Halkların 5 bin yıllık ortak mezarlığı

Van’da Selçuk Mezarlığı olarak geçen tarihi Urartu Mezarlığı ile bölgenin binlerce yıldır farklı etnik kökenli halkların kardeşçe, barış içinde yaşadığı, ölülerin bile içe yattığı en iyi örneğidir

Tarihi Selçuk Mezarlığında Urartular, Selçuklular, Celayirler, Karakoyun devleti ile birçok halk ortak mezarlığı olarak biliniyor ve günümüze kadar iç içe,  günümüze kadar geldi.

5 bin yıllık bir geçmişe sahip olan mezarlık, adeta bir kültür hazinesi olarak karşımızda duruyor. Birçok halkın ortak mezarlığı olan Erciş Selçuk Mezarlığı, tüm tarihi yapılar gibi, ilgisizlikten definecilerin yaptığı kazılar nedeniyle yağmalanmış durumda.  

İslam öncesi ve sonrası mezarlar bir arada

Independent Türkçe Ercan Öksüz'ün haberine, Erciş ilçesine 20 kilometre uzaklıkta Çelebibağı Mahallesi’nin güneyinde yer alan mezarlık antik döneme ait olduğu biliniyor. Antik dönemin höyüğün üzerinde oluşturulan mezarlık, İslam öncesi ve İslami dönemi mezarlığın harmanı gibi.

Tarihçi Halim Şanal, bu mezarlıkta farklı etnik kökenlilerin bir arada olduğuna dikkat çekerek, “Bu da şunu gösteriyor ki, insanlar barış ve kardeşlik için yaşamışlar. Yani bu farklı etnik kökenli halkların mezarları bile içe.  Bu tarihi mezarlıkta şunu anlıyoruz, bir hoş görü ortamı olduğu göstergesidir” dedi.
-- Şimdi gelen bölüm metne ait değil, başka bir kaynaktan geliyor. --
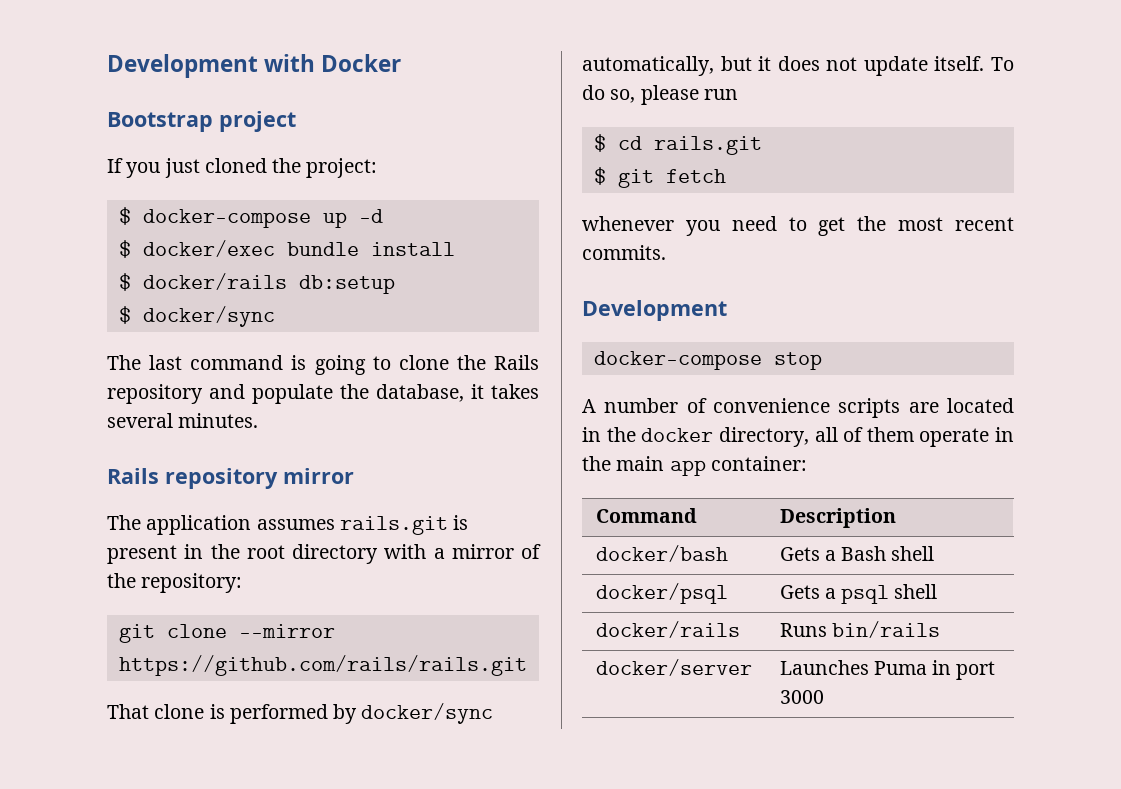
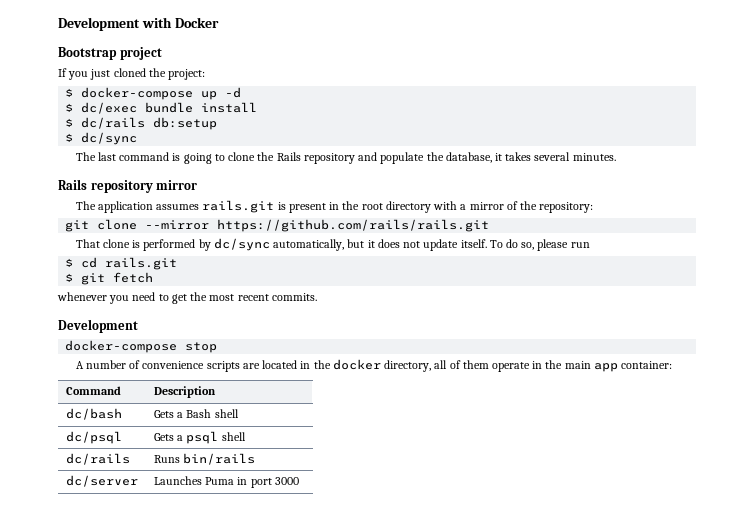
[142,240,275,257] docker/exec -> [81,102,138,114] dc/exec
[142,273,287,290] docker/rails -> [81,117,146,129] dc/rails
[142,306,275,327] docker/sync -> [81,132,138,145] dc/sync
[361,703,494,724] docker/sync -> [213,238,270,251] dc/sync
[595,545,728,562] docker/bash -> [65,408,122,420] dc/bash
[595,583,728,604] docker/psql -> [65,431,122,444] dc/psql
[595,621,740,638] docker/rails -> [65,453,130,465] dc/rails
[595,659,752,676] docker/server -> [65,475,138,487] dc/server

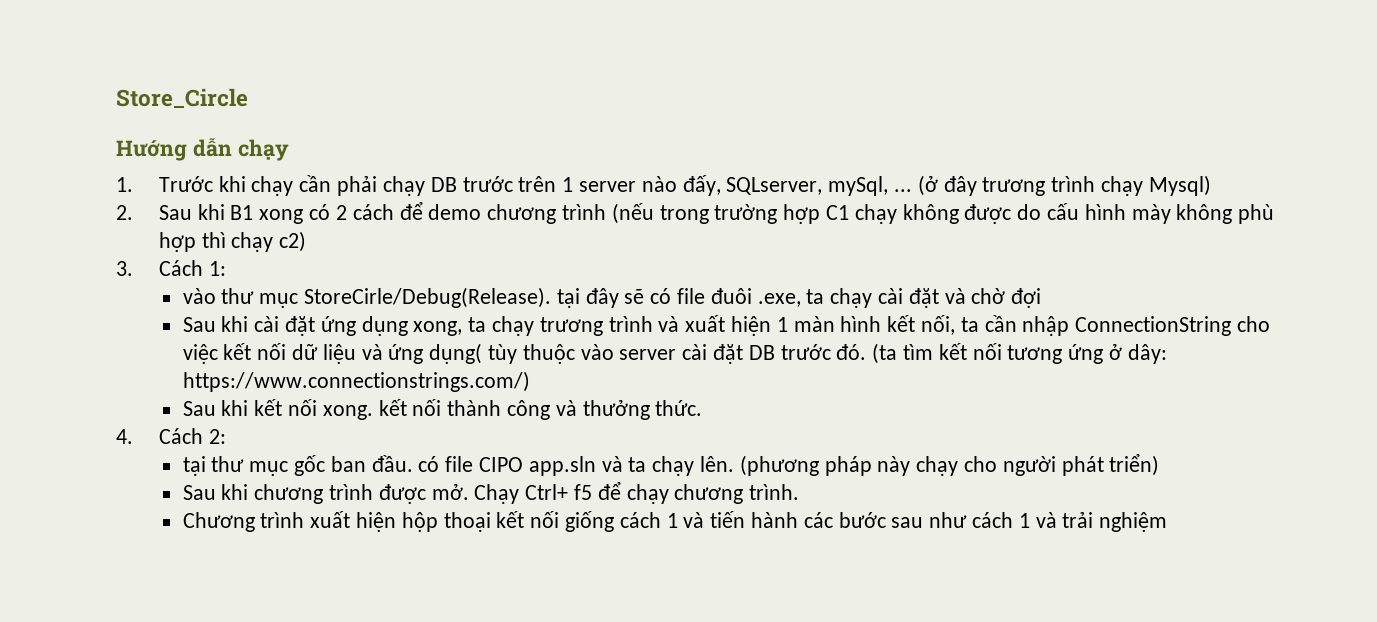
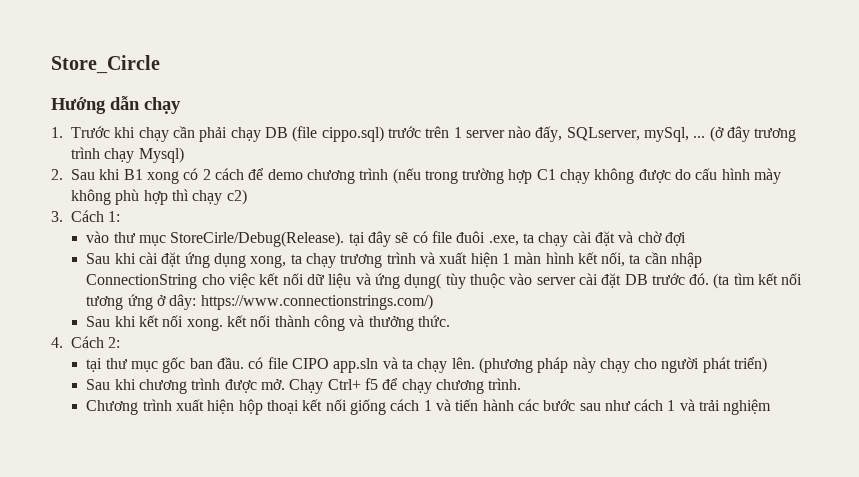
(457, 184) none -> [292,126,384,142] (file cippo.sql)

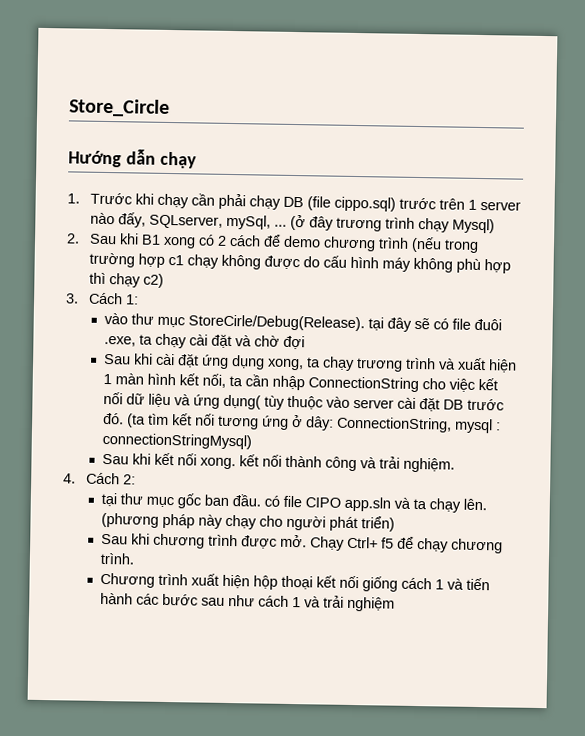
[536,169,556,180] C1 -> [167,254,184,266] c1
[754,168,782,184] mày -> [381,257,411,272] máy
[200,294,433,310] https://www.connectionstrings.com/) -> [335,416,501,434] [101,432,252,450] ConnectionString, mysql : connectionStringMysql)
[368,315,450,331] thưởng thức. -> [378,456,455,473] trải nghiệm.

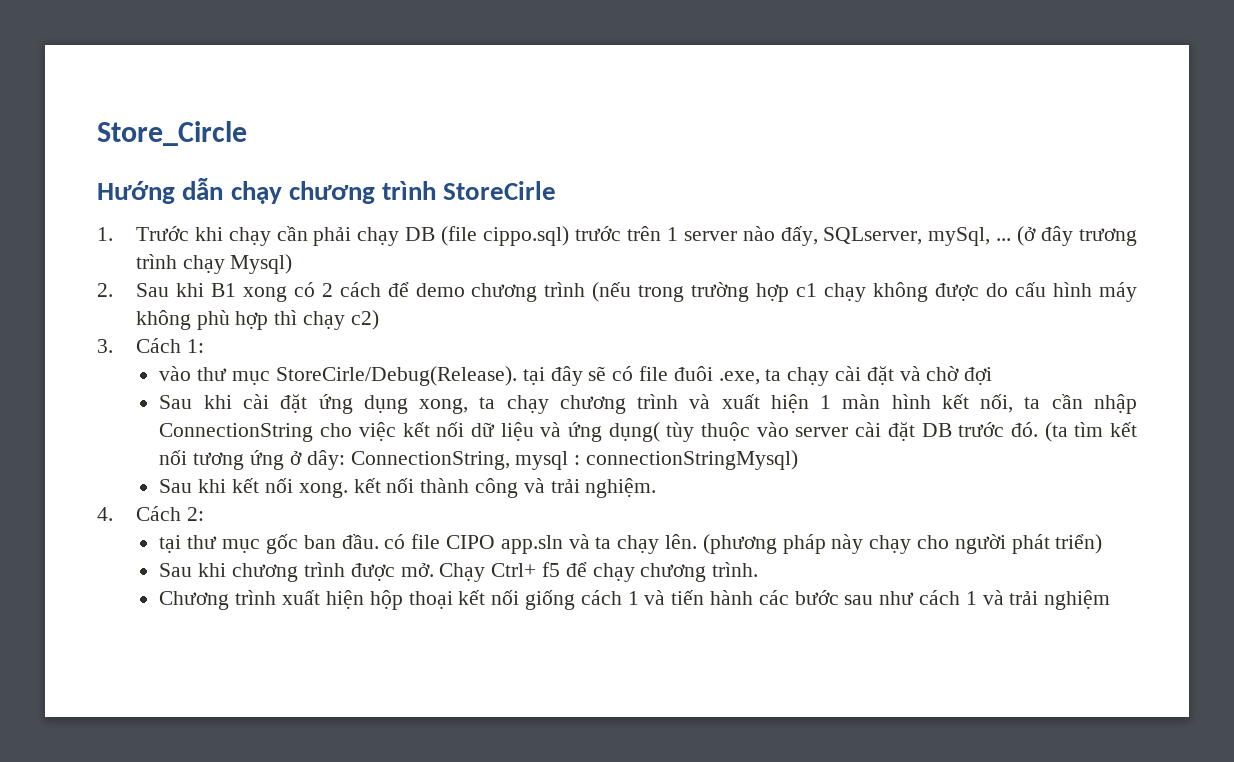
(197, 160) none -> [288,181,557,204] chương trình StoreCirle
[355,358,403,372] trương -> [559,395,626,414] chương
İlk olarak Tunç Çağı’ndan günümüze kadar kullanılan tepe, tümülüs şeklinde bir kültür hazinesi olarak Van Gölü çevresinde bulunan bütün mezar türlerini içinde barındırması nedeniyle büyük önem taşıyor.

Urartu Mezarlığı olarak da bilinen mezarlık günümüzdeki kalıntıları 1992-1994 yılında yapılan kazılarda büyük bölümü ortaya çıkarıldı. O dönemde mezarlık içerisinde Selçuklu ve onu takip eden Karakoyunlular dönemi ağırlıklı olmak üzere, birçok mezar taşının tekrar restorasyonları ve bir araya getirilmesi sağlanmıştı.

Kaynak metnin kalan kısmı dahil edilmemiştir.